Nothing in the data should change when you return it, but leave the pictures out.
+ + + + + + +
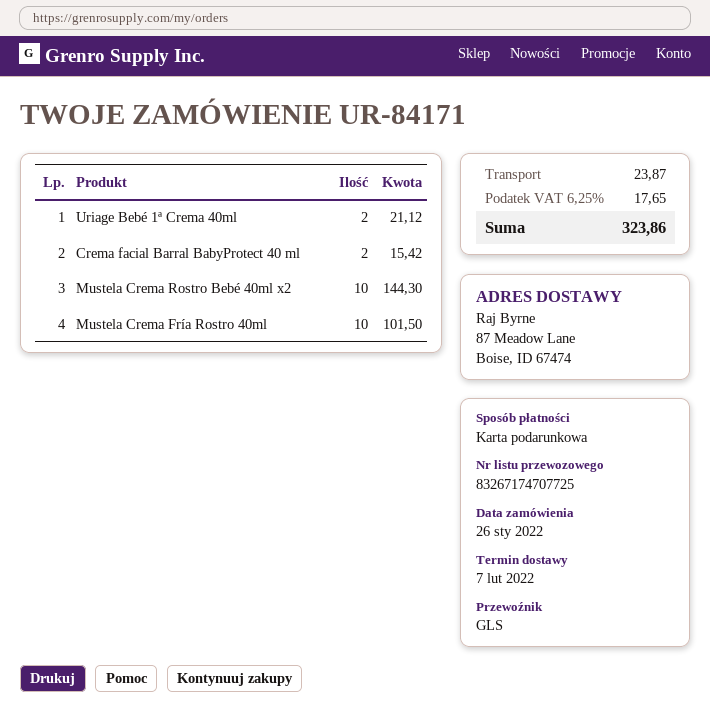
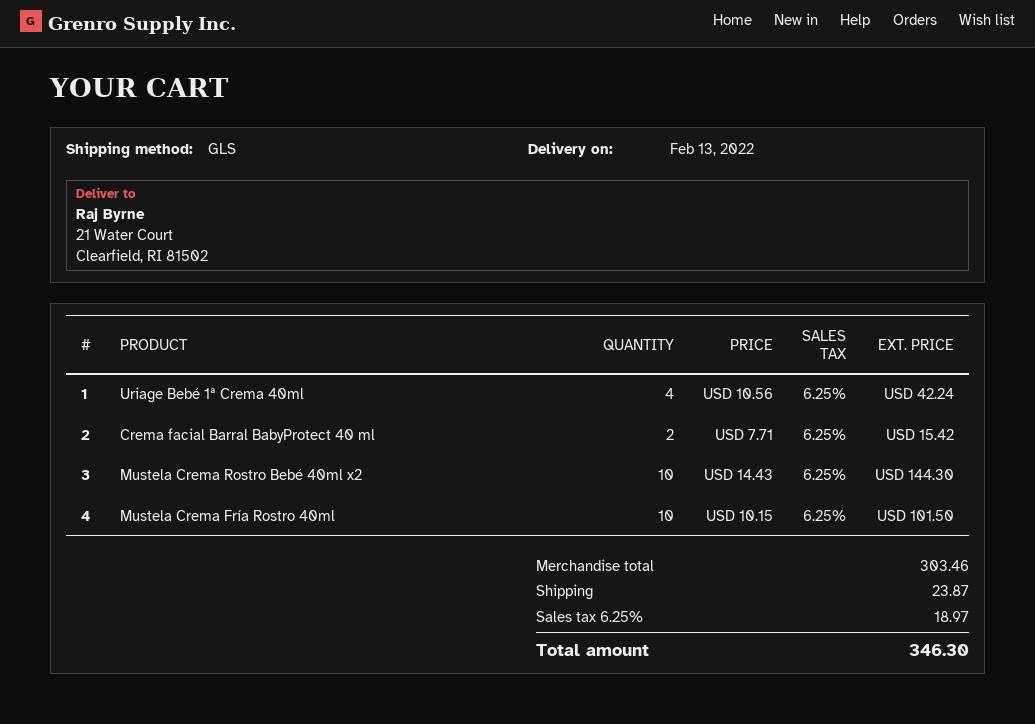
delivery date: 2022-02-07 -> 2022-02-13
ship to: 87 Meadow Lane, Boise, ID 67474 -> 21 Water Court, Clearfield, RI 81502
Uriage Bebé 1ª Crema 40ml: 2 for 21.12 -> 4 for 42.24
tax: 6.25% = 17.65 -> 6.25% = 18.97
total: 323.86 -> 346.30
+ + + + + + +
* RESPONSE AREA *
delivery date: 2022-02-07 -> 2022-02-13
ship to: 87 Meadow Lane, Boise, ID 67474 -> 21 Water Court, Clearfield, RI 81502
Uriage Bebé 1ª Crema 40ml: 2 for 21.12 -> 4 for 42.24
tax: 6.25% = 17.65 -> 6.25% = 18.97
total: 323.86 -> 346.30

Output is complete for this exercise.